Rapid7 acquires NT OBJECTives

The addition of the AppSpider suite to Rapid7’s Threat Exposure Management solutions provides information security teams with the ability to assess risk in assets and applications in their environments. This is combined with analytics to identify the most impactful actions that can reduce IT security risk. This approach enables users to make decisions based on business context and threat validation through automated attack simulation.

Protecting web applications has never been more important.
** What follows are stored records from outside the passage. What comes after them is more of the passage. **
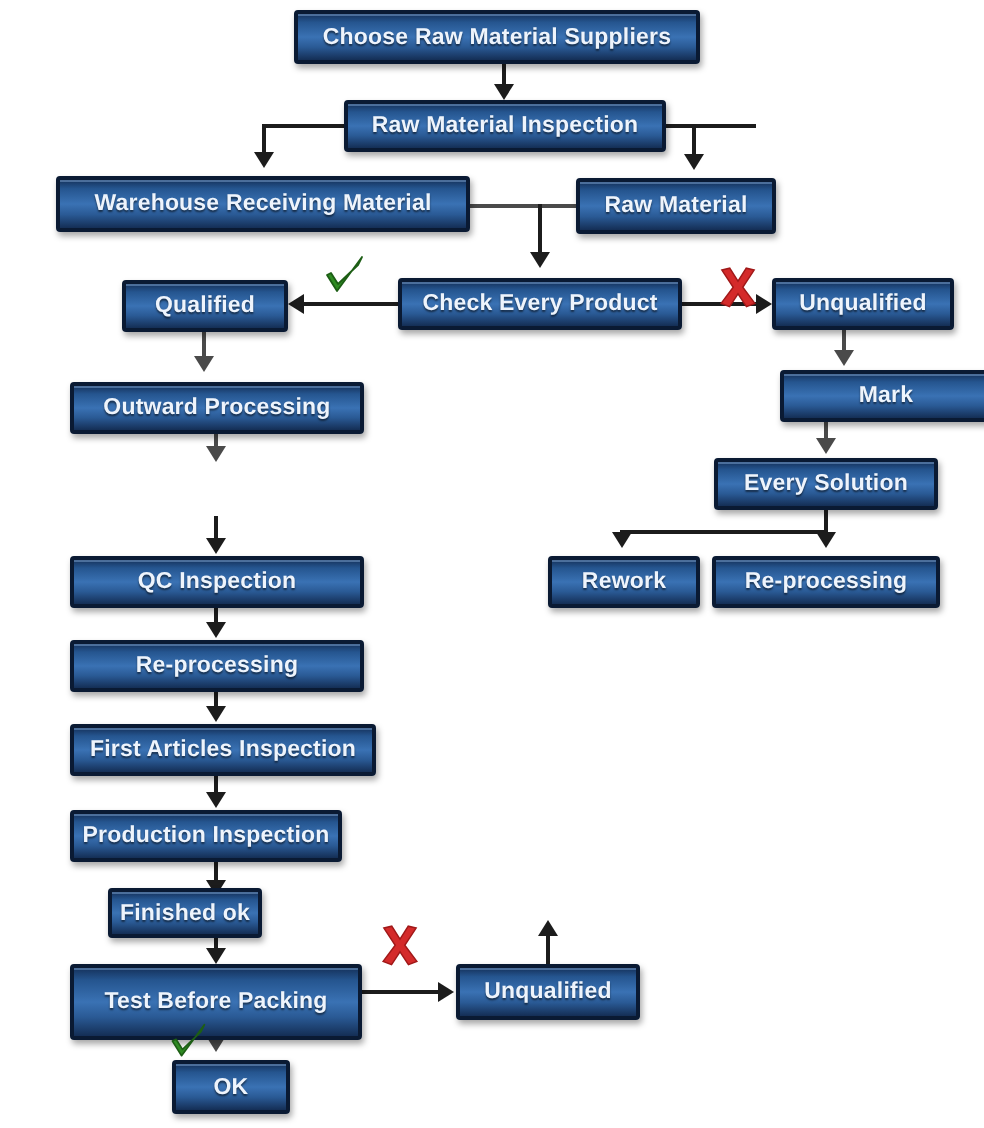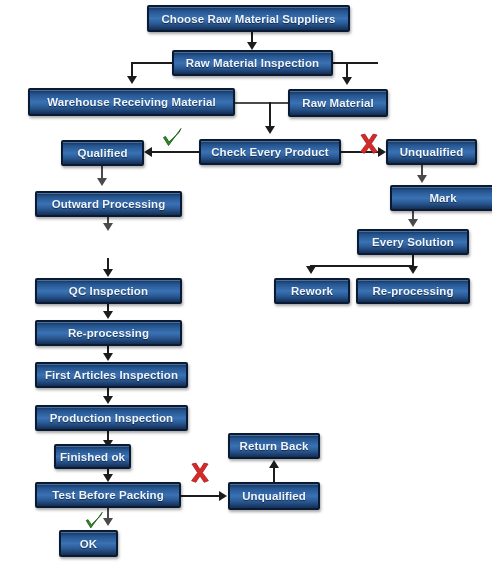--- a/index.html
+++ b/index.html
@@ -214,41 +214,38 @@
   </div>
 
   <div class="node" style="left:35px; top:320px; width:147px; height:26px;">
     <span>Re-processing</span>
   </div>
 
   <div class="node" style="left:35px; top:362px; width:153px; height:26px;">
     <span>First Articles Inspection</span>
   </div>
 
-  <div class="node" style="left:35px; top:405px; width:153px; height:26px;">
+  <div class="node" style="left:35px; top:405px; width:136px; height:26px;">
     <span>Production Inspection</span>
   </div>
 
-  <div class="node" style="left:228px; top:433px; width:92px; height:26px;">
-    <span>Return Back</span>
-  </div>
 
   <div class="node" style="left:54px; top:444px; width:77px; height:25px;">
     <span>Finished ok</span>
   </div>
 
-  <div class="node" style="left:35px; top:482px; width:146px; height:26px;">
+  <div class="node" style="left:35px; top:482px; width:146px; height:38px;">
     <span>Test Before Packing</span>
   </div>
 
   <div class="node" style="left:228px; top:482px; width:92px; height:28px;">
     <span>Unqualified</span>
   </div>
 
-  <div class="node" style="left:59px; top:530px; width:59px; height:27px;">
+  <div class="node" style="left:86px; top:530px; width:59px; height:27px;">
     <span>OK</span>
   </div>
 
   <div class="mark" style="left:160px; top:126px;">
     <svg width="24" height="24" viewBox="0 0 24 24" aria-hidden="true">
       <path d="M3.5 11.5 L8.5 19.5 L21 2.5 L19 6.5 L9 16 L5.5 10.5 Z" fill="#2e8b22" stroke="#1d5e15" stroke-width="0.9" stroke-linejoin="round"></path>
     </svg>
   </div>
 
   <div class="mark" style="left:358px; top:133px;">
The 2015 Verizon Data Breach Investigations Report highlights that web application attacks remain the most frequent incident pattern in confirmed breaches and accounted for up to 35% of breaches in some industries. It’s also estimated that nearly 50% of those incidents take months or longer to discover.

“To truly manage and reduce threats, organizations require solutions that collect and analyze data across modern business infrastructure, including users, mobile assets, cloud data stores, and web applications,” said Corey Thomas, president and CEO at Rapid7. “NTO’s web application scanning technology will play an important role in Rapid7’s IT Security Data and Analytics platform and help organizations across the globe meet this challenge. The NTO team shares Rapid7’s commitment to innovation and quality products, and we’ve already had great success in bringing the teams together.”
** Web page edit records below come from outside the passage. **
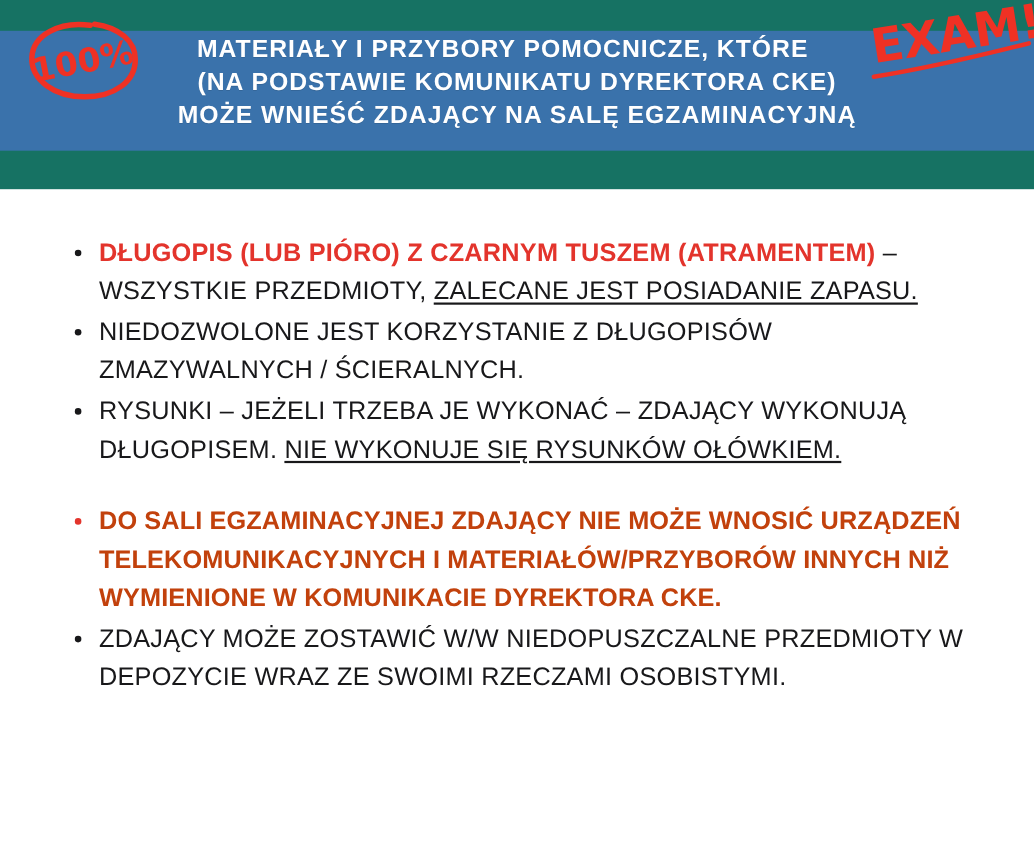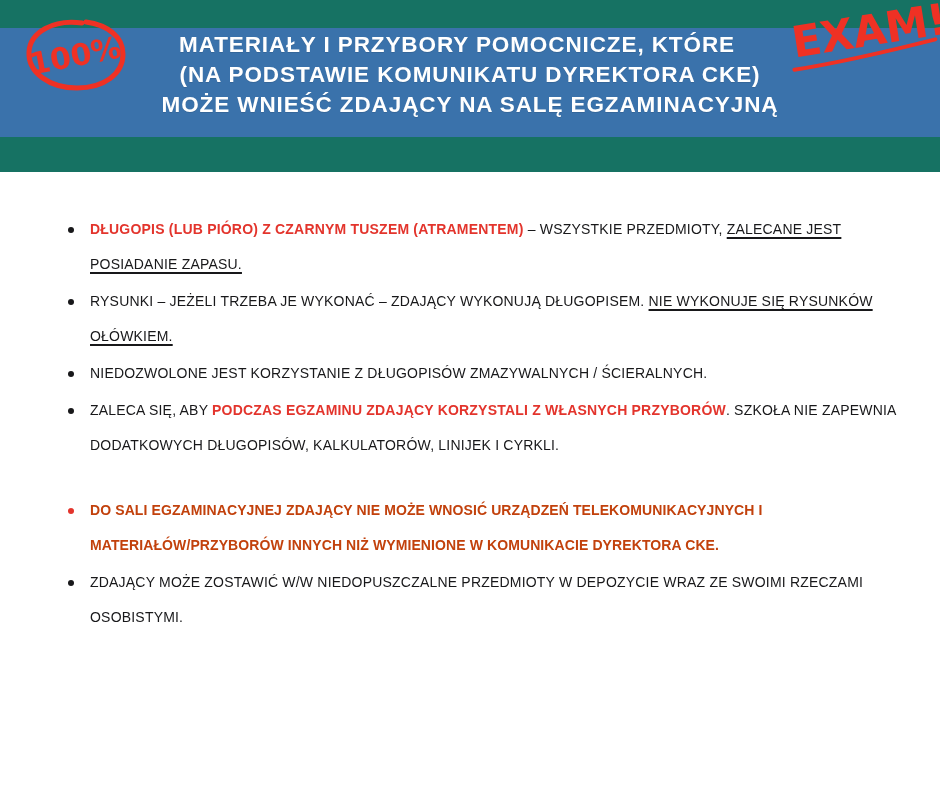--- a/index.html
+++ b/index.html
@@ -100,21 +100,21 @@
   ul.rules {
     list-style: none;
     margin: 0;
     padding: 0;
   }
   ul.rules > li {
     position: relative;
     padding-left: 28px;
     margin: 0 0 2px 22px;
     color: #18181a;
-    font-size: 14px;
+    font-size: 23px;
     line-height: 35px;
     letter-spacing: 0.2px;
     text-transform: uppercase;
     font-weight: 400;
   }
   ul.rules > li::before {
     content: "";
     position: absolute;
     left: 6px;
     top: 15px;
@@ -173,30 +173,27 @@
 </div>
 
 <div class="content">
   <ul class="rules">
 
     <li>
       <span class="em-red">DŁUGOPIS (LUB PIÓRO) Z CZARNYM TUSZEM (ATRAMENTEM)</span><span> – WSZYSTKIE PRZEDMIOTY, </span><span class="em-underline">ZALECANE JEST POSIADANIE ZAPASU.</span>
     </li>
 
     <li>
+      <span>NIEDOZWOLONE JEST KORZYSTANIE Z DŁUGOPISÓW ZMAZYWALNYCH / ŚCIERALNYCH.</span>
+    </li>
+
+    <li>
       <span>RYSUNKI – JEŻELI TRZEBA JE WYKONAĆ – ZDAJĄCY WYKONUJĄ DŁUGOPISEM. </span><span class="em-underline">NIE WYKONUJE SIĘ RYSUNKÓW OŁÓWKIEM.</span>
     </li>
 
-    <li>
-      <span>NIEDOZWOLONE JEST KORZYSTANIE Z DŁUGOPISÓW ZMAZYWALNYCH / ŚCIERALNYCH.</span>
-    </li>
-
-    <li>
-      <span>ZALECA SIĘ, ABY </span><span class="em-red">PODCZAS EGZAMINU ZDAJĄCY KORZYSTALI Z WŁASNYCH PRZYBORÓW</span><span>. SZKOŁA NIE ZAPEWNIA DODATKOWYCH DŁUGOPISÓW, KALKULATORÓW, LINIJEK I CYRKLI.</span>
-    </li>
 
     <li class="spacer-gap" style="padding: 0px; margin: 0px; list-style: none; --no-bullet: 1;"></li>
 
     <li class="red-item">
       <span>DO SALI EGZAMINACYJNEJ ZDAJĄCY NIE MOŻE WNOSIĆ URZĄDZEŃ TELEKOMUNIKACYJNYCH I MATERIAŁÓW/PRZYBORÓW INNYCH NIŻ WYMIENIONE W KOMUNIKACIE DYREKTORA CKE.</span>
     </li>
 
     <li>
       <span>ZDAJĄCY MOŻE ZOSTAWIĆ W/W NIEDOPUSZCZALNE PRZEDMIOTY W DEPOZYCIE WRAZ ZE SWOIMI RZECZAMI OSOBISTYMI.</span>
     </li>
Core Capabilities of Rapid7 AppSpider

The Rapid7 AppSpider suite includes all the capabilities previously offered by NTO with comprehensive dynamic application security testing and scalable enterprise scanning program management, delivered as software or in the cloud.
Universal Translator: The solution’s unique “Universal Translator” technology enables security teams to analyze even the most complex applications, including rich Internet applications (AJAX, GWT) and web services (REST, JSON), to provide greater visibility of risks.
Customized Attacks: The dynamic analysis tool conducts a thorough analysis and interprets what the application is expecting so it can create intelligent, customized attacks. This delivers more accurate results and enables teams to automatically test complex business workflows, like shopping carts, which were previously untestable.
Scanning Automation: Security teams can save time and resources since nearly every step of the application security assessment process has been automated.
Live Vulnerability Reports and Attack Replay: Some other solutions provide reams of cumbersome, static, PDF reports. AppSpider provides interactive actionable reports with greater organization and links for deeper analysis. Within reports, users can replay vulnerabilities in real-time to confirm vulnerabilities are exploitable and then remediated.
Continuous Site Monitoring: AppSpider identifies changes in application ecosystems, which may inadvertently introduce new vulnerabilities. It then triggers a re-scan according to configurable settings.
Integration with Protection Technologies: AppSpider will automatically generate Web Application Firewall (WAF) custom rules that help to protect vulnerable applications while the vulnerabilities are being remediated. AppSpider supports most leading WAF/IPFs, including F5, Sourcefire, and Imperva.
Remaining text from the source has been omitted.